Deploying and Inferencing a ML Model in DKubeX¶

MLOps Tutorials

After training and registering a ML model in DKubeX, you can deploy the model for inferencing using Ray Serve on DKubeX. The following steps will guide you through the process of deploying a trained ML model and performing inferencing.

Prerequisites¶

You need to have a ML model trained and registered in DKubeX’s MLFlow. To learn how to train and register a ML model in DKubeX, please refer to Training a ML Model in DKubeX / Running Ray Jobs.
You can get the deployment script either from GitHub, or locally from your workspace. For this tutorial, if you are going to use the deployment script locally from your workspace, you need to have the deployment script available on your DKubeX workspace. This script is also available in the dkubex-examples repo that you cloned in the previous Training a ML Model in DKubeX / Running Ray Jobs tutorial. By any chance if it is unavailable or got deleted, use the following steps to download the deployment script for this tutorial.
- Note that the inferencing script used in this tutorial is also available in the dkubex-examples repo.
1. On the My Workspace page of your DKubeX setup, click on the Terminal app to open the Terminal CLI.
2. In the Terminal CLI, run the following command to download the dkubex-examples repo containing the example files for DKubeX to be used in this user guide:
  git clone https://github.com/dkubeio/dkubex-examples.git

Once both of the prerequisites are met, you can proceed with deploying the trained ML model using the following steps:

Deploying a Registered ML Model from MLFlow¶

Open the Deployments page on your DKubeX workspace. This page lists all the model deployments that are currently running.
To create a new model deployment, click on the “Create Deployment” button (shown as a “+” button on the top left corner of the Deployments page).
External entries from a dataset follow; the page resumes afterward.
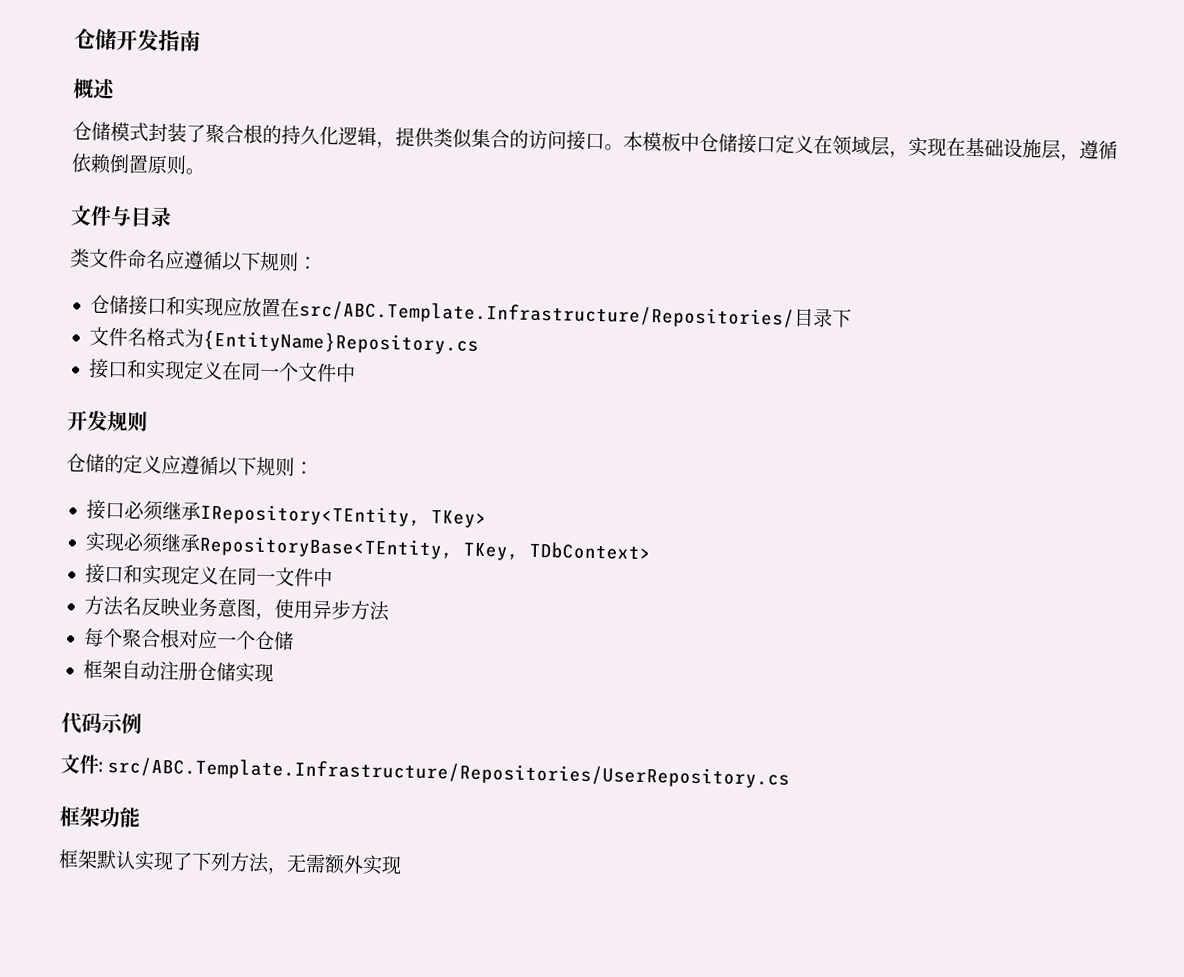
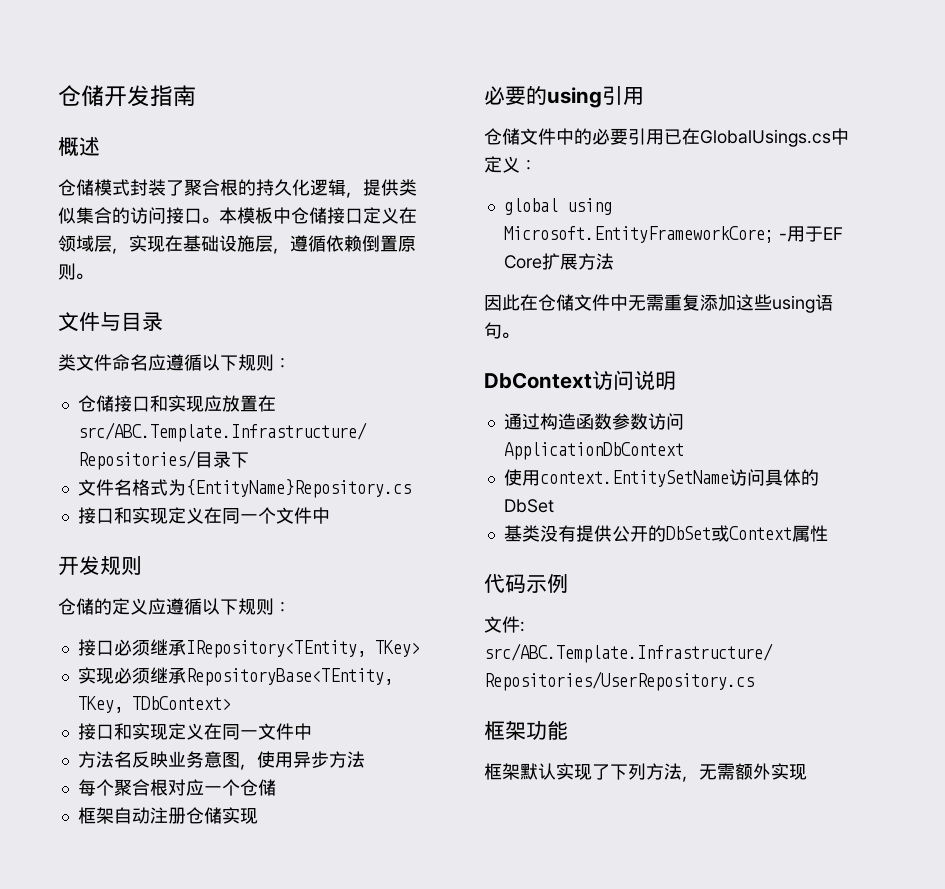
+ 必要的using引用
+ 仓储文件中的必要引用已在GlobalUsings.cs中定义：
+ global using Microsoft.EntityFrameworkCore; -用于EF Core扩展方法
+ 因此在仓储文件中无需重复添加这些using语句。
+ DbContext访问说明
+ 通过构造函数参数访问ApplicationDbContext
+ 使用context.EntitySetName访问具体的DbSet
+ 基类没有提供公开的DbSet或Context属性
Create Deployment Button (+)¶
On the General page, provide the following details:
General Page – Deployment Creation¶
- On the General section, select Serve as the type of deployment to be created and provide the following details:
  
  Field
  
  Description
  
  Name
  
  Provide a unique name for the model deployment. For this tutorial, provide mnistdeploy.
  
  Description
  
  Provide a brief description of the model deployment (Optional).
- On the Framework section, select the type as Ray as we are going to use Ray Serve for this model deployment. Optionally, you can also select the Publish checkbox to publish this deployment so that other users of the same DKubeX setup can also access and use this deployment.
- Once done, click on the Next button to proceed to the Configuration page.

Field	Description
Name	Provide a unique name for the model deployment. For this tutorial, provide `mnistdeploy`.
Description	Provide a brief description of the model deployment (Optional).

On the Configuration page, provide the following details:

Configuration Page – Deployment Creation¶

On the Source Configuration section, provide the following details:

Field

Description

Registry Type

Model registry from which the model has to be fetched. For this tutorial, select MLFlow as the registry type.

Model

Provide the name of the model which you registered earlier in MLFlow post-training. For this tutorial, provide mnistmodel

Model Version

Provide the version of the model registered in MLFlow to be deployed. For this tutorial, provide 1 as the version.

Deployment Filepath

Provide the path to the deployment script file that contains the code for model deployment. For this tutorial, provide fashion_mnist.deploy if you want to pull the script from the dkubex-examples repo on GitHub directly. If you want to use the script locally from your workspace, provide the absolute path to the script file in your workspace (make sure to replace the <your-username> part with your DKubeX username), e.g., /home/<your-username>/dkubex-examples/rayserve/mlflow/fashion_mnist.deploy

If you are using GitHub to pull the deployment script, in that case provide the following details in the Github Settings section:

Field

Description

Username

Provide the GitHub username of the owner of the repo from which the deployment script has to be pulled. For this tutorial, provide dkubeio

Repository

Provide the name of the GitHub repo from which the deployment script has to be pulled. For this tutorial, provide dkubex-examples

Branch

Provide the branch name of the GitHub repo from which the deployment script has to be pulled. For this tutorial, provide mlflow

Commit Id

Provide the commit ID of the GitHub repo from which the deployment script has to be pulled (Optional). For this tutorial, you can leave it blank to pull the latest commit.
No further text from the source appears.